- _Modification records_:

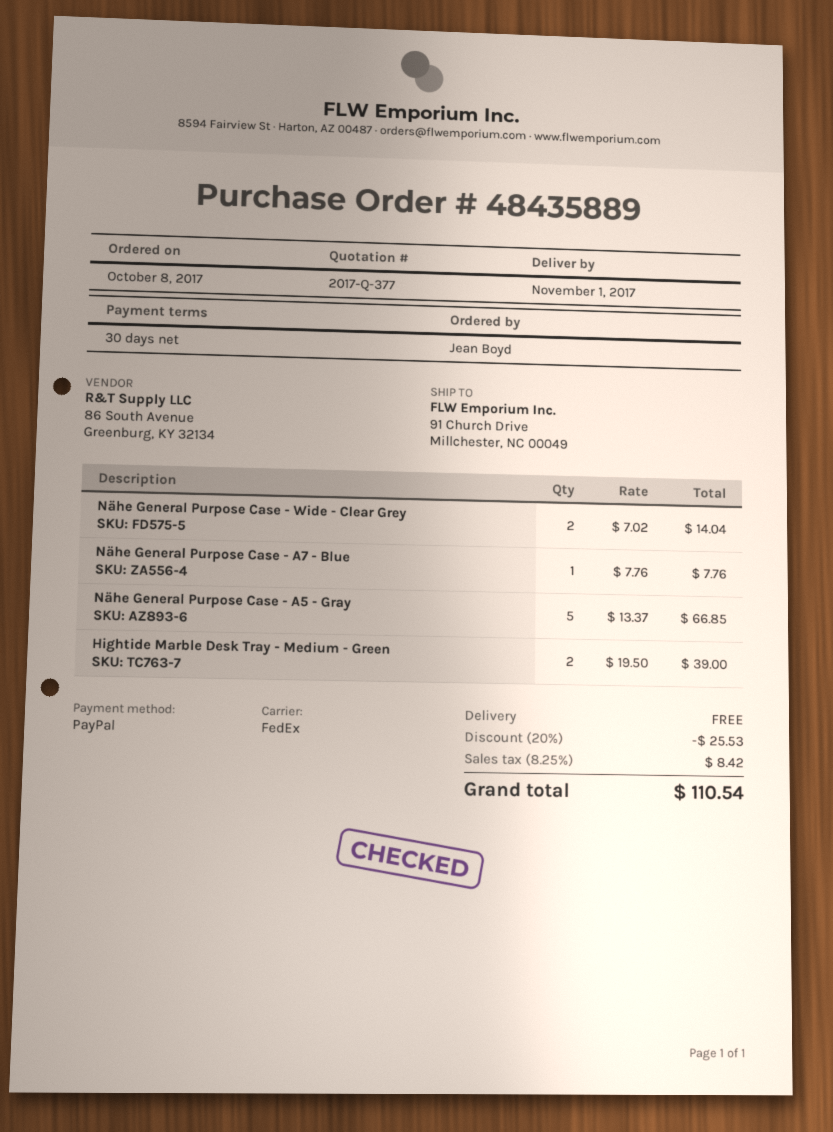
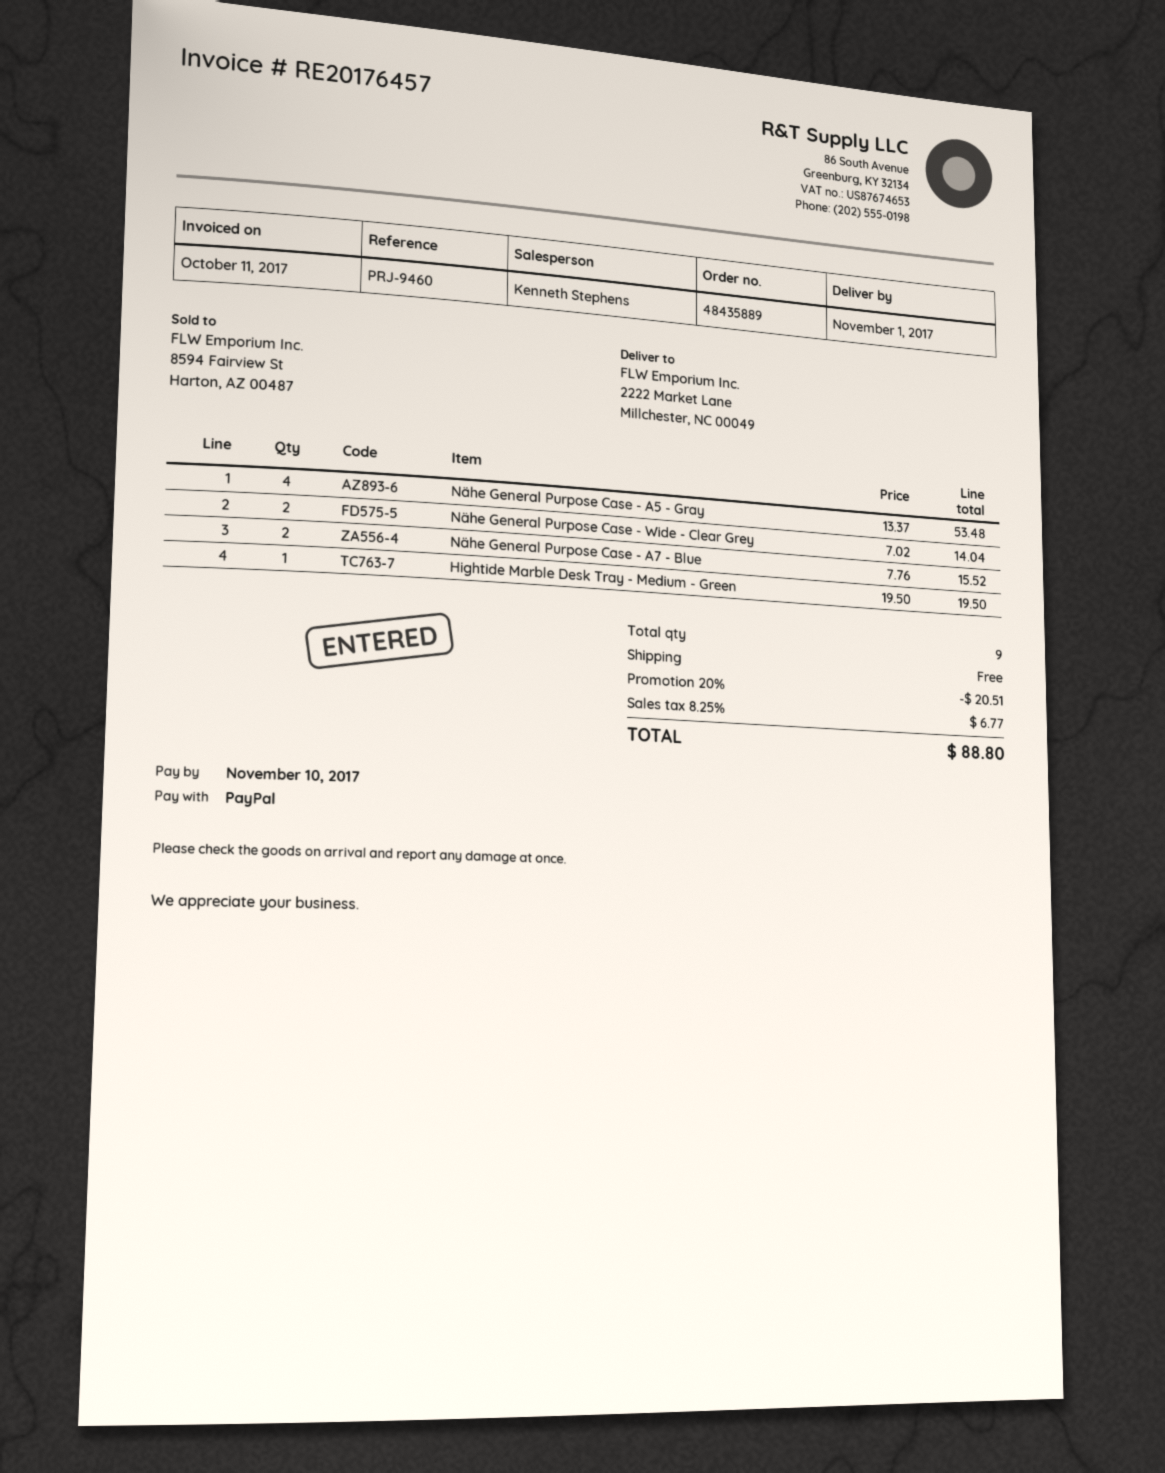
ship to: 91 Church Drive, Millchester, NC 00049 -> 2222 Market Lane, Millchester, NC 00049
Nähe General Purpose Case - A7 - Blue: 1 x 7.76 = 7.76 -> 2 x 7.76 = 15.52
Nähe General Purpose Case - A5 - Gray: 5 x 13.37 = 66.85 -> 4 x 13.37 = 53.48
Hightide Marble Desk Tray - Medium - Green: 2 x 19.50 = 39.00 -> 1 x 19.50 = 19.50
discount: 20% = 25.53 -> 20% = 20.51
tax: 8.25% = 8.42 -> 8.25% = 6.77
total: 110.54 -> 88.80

- _Task goal_: Please show, exactly as written, every line above that contains the word "Case".

- _Exercise answer_:
Nähe General Purpose Case - A7 - Blue: 1 x 7.76 = 7.76 -> 2 x 7.76 = 15.52
Nähe General Purpose Case - A5 - Gray: 5 x 13.37 = 66.85 -> 4 x 13.37 = 53.48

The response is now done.